Arm Mobile Studio has undergone multiple enhancements in the last few releases to support easier performance analysis for game developers. With our latest release 2022.4 now available to download, we have made some bold moves - all our professional features are now free and available to all. We have also improved the performance of the tools with the experience of new users in mind, and added new features to analyze ray traced content, so you can start testing performance for the next generation of devices.
Here are some of the highlights from the latest release, and some from releases earlier in the year that you might have missed.
It is no longer necessary to purchase an Arm Mobile Studio professional license to use the tools as part of a continuous integration (CI) workflow. Because we believe that scalable performance analysis should be available to all game studios, we have made all the professional features available in our free version.
To ensure a broad audience for your mobile game, you need to performance test as many devices as possible. It is incredibly time-consuming and expensive to do this manually for every device in a device farm. Also, you should test your content regularly throughout development. It is far easier to fix problems as they arise, than to patch multiple problems at the end of a release cycle.
Running Arm Mobile Studio tools in headless mode, as part of a continuous integration system, makes automated performance testing across multiple devices possible. Run this every night, and get daily feedback on performance and can track performance changes over time. You can export report data as machine-readable files in CSV and JSON format for use in custom data analysis. Use it to build performance dashboards using any compatible database and visualization tool, such as the ELK stack.
Read our tutorial to help you get set up.
You can now profile non-debuggable application builds on Android devices running “eng” or “userdebug” builds of the OS. Refer to the Android documentation for details about these build variants.
Arm Mobile Studio tools support the latest Arm CPUs and GPUs:
Software profiling in Streamline now supports application binaries using the DWARF5 debug format.
You can now monitor Mali timeline events in Streamline. This helps you to identify GPU scheduling issues where the non-fragment and fragment queues run serially, for all or part of frame. Ideally, the two workloads should overlap. If you see areas where one queue goes idle while the other is active, you could have a serialization problem. To identify problems that might cause the pipelines to wait, you can correlate counter samples with render passes and compute dispatches.

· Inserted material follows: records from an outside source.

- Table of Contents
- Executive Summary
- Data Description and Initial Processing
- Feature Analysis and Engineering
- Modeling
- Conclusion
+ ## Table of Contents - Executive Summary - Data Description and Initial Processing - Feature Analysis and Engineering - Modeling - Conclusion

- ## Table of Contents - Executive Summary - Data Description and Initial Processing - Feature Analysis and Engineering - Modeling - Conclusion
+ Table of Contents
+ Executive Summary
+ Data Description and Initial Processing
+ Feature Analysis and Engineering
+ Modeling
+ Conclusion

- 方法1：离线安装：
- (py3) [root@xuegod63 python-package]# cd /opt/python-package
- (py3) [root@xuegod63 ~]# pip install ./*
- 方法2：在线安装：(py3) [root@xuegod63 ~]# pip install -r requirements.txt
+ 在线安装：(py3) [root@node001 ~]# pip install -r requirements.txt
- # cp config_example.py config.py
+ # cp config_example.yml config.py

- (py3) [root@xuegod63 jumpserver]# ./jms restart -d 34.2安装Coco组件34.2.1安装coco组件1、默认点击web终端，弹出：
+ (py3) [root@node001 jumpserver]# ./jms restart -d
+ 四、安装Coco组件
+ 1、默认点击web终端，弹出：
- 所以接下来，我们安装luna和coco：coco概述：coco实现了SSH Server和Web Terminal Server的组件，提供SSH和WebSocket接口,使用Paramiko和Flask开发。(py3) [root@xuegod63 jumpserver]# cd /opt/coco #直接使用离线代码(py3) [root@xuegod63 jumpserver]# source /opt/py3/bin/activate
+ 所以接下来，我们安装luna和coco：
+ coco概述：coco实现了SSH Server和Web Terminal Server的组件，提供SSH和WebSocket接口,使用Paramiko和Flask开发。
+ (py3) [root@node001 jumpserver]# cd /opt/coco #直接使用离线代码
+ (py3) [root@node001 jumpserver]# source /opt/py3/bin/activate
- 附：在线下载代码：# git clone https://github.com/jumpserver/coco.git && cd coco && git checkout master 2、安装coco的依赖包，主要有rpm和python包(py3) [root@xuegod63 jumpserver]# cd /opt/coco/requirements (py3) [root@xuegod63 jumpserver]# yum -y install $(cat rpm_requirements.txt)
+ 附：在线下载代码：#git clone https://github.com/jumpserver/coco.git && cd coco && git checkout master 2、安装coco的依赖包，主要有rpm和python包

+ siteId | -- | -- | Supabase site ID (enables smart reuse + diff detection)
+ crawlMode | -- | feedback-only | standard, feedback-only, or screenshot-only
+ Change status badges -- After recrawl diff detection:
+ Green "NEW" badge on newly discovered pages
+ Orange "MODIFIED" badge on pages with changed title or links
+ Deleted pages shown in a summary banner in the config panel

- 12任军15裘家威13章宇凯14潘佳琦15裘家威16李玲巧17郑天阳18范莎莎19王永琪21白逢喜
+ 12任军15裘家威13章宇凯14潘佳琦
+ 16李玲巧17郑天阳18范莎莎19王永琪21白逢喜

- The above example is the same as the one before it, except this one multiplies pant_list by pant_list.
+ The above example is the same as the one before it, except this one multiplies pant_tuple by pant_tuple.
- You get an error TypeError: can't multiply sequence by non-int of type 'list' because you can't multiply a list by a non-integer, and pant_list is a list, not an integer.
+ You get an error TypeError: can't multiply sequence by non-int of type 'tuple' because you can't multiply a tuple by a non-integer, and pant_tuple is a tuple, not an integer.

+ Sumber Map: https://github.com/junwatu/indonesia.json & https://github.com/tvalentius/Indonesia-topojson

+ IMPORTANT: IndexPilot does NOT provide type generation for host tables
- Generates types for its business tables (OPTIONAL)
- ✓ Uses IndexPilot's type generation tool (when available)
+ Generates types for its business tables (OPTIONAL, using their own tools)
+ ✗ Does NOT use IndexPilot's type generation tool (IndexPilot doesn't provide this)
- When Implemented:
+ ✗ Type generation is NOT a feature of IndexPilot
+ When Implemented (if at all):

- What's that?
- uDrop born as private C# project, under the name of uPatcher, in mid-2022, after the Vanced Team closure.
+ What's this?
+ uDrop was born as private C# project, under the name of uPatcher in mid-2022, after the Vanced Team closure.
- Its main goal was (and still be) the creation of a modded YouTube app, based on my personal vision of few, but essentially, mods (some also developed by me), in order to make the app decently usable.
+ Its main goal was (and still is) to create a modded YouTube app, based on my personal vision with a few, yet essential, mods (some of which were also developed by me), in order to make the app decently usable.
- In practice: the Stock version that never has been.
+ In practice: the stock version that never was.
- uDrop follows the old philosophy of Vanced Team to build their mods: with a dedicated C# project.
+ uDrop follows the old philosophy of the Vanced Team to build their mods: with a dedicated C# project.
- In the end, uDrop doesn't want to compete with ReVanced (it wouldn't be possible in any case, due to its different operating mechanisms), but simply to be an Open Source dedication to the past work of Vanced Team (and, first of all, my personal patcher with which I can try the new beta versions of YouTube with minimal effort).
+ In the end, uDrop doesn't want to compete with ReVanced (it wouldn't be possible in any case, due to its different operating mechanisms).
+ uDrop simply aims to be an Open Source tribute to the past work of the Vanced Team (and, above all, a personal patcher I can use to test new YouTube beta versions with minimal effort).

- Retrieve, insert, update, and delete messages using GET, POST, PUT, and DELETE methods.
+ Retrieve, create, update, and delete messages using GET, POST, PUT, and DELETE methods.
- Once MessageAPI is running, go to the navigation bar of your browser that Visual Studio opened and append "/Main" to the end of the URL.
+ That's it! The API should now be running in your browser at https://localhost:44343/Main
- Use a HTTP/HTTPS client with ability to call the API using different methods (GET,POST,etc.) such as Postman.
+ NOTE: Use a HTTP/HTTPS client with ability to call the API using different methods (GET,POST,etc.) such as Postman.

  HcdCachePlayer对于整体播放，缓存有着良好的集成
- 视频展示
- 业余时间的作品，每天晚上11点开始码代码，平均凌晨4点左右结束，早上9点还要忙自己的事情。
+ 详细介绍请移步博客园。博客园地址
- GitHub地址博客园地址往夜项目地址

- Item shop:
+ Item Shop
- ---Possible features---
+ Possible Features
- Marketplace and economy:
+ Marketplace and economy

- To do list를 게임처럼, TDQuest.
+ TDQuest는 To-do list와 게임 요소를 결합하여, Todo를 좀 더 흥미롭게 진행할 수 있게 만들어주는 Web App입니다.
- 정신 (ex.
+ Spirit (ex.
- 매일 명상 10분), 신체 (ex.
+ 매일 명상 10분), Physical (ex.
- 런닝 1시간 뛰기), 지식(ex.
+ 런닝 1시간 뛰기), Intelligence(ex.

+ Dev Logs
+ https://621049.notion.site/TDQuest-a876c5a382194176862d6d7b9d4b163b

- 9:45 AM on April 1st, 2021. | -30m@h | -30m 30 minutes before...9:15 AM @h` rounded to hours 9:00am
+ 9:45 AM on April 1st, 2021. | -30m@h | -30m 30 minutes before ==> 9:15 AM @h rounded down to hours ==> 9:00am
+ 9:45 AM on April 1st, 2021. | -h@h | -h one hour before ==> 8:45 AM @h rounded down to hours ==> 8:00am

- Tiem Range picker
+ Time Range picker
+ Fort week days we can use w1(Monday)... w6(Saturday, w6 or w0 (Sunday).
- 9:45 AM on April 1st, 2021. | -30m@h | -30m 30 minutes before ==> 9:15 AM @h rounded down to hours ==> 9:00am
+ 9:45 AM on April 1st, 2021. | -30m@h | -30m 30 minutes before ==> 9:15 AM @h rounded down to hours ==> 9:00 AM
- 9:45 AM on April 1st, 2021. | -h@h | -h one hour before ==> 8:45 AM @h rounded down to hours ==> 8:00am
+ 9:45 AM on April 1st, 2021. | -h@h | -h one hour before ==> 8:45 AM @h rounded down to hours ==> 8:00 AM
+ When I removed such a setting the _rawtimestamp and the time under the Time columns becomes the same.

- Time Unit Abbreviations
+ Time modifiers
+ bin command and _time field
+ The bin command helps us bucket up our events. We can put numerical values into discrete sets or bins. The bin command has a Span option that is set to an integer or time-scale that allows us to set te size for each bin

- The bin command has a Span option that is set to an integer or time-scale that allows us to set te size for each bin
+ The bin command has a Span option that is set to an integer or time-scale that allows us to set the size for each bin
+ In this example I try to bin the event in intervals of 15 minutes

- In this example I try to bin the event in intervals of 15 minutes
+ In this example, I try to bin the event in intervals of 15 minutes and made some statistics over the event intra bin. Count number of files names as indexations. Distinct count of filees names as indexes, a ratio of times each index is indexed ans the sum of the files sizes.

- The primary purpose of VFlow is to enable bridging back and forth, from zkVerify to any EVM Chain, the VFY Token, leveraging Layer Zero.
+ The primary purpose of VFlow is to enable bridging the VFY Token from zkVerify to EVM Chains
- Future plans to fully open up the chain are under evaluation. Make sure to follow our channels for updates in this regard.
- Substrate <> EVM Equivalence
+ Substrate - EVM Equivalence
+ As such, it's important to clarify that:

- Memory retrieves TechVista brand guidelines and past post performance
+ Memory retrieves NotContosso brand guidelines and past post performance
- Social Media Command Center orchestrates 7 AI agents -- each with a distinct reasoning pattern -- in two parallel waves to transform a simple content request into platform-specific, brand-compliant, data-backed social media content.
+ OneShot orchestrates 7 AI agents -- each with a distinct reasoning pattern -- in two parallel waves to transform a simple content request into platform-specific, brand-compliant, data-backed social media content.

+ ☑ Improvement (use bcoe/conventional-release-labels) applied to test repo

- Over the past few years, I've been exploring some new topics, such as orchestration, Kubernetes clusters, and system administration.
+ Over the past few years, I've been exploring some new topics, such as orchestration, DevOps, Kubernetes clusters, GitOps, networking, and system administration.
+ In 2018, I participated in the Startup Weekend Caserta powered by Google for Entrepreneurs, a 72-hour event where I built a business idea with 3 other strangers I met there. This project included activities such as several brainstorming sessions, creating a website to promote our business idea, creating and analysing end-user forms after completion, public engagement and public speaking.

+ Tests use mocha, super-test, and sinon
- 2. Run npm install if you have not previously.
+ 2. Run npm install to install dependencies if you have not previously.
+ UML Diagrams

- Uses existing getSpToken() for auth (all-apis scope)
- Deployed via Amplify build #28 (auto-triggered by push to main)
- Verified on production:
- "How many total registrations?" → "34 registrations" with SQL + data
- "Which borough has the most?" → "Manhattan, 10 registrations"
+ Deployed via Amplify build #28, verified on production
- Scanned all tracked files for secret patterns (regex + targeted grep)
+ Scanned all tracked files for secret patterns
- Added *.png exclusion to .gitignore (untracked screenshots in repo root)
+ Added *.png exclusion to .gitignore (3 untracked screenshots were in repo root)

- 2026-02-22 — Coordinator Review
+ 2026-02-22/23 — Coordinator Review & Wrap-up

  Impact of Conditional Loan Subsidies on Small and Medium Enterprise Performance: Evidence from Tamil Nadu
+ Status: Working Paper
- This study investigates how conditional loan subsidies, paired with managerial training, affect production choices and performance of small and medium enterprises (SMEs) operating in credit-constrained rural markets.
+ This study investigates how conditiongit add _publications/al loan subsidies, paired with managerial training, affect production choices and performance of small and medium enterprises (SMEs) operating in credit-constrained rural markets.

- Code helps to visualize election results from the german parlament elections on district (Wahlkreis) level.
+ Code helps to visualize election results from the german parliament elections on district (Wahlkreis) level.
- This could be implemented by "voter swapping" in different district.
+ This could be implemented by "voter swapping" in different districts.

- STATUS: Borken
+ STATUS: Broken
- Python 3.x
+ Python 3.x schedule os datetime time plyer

Refer to our recommended best practices for workload pipelining and pipeline bottlenecks for more information.
Mali timeline events are shown as a custom activity map at the bottom of the Timeline view.
Refer to the Streamline user guide for instructions on how to capture Mali timeline events.
At Arm, we understand that the usability of our tools is of paramount importance. That is why in every release, we allocate some engineering time to make our tools run faster. This time, for Streamline, we have significantly improved analysis time and memory footprint for software profiles that contain a large amount of application debug info.
The time taken to analyze a sample Unreal Engine project with around 3GB of debug info has dropped from 25 minutes to 2.5 minutes.
The mechanism by which Performance Advisor collects frame boundary and screenshot data from applications running on a mobile device, has been significantly enhanced, for both OpenGL ES and Vulkan. This new implementation improves reliability and reduces the performance impact on the target application.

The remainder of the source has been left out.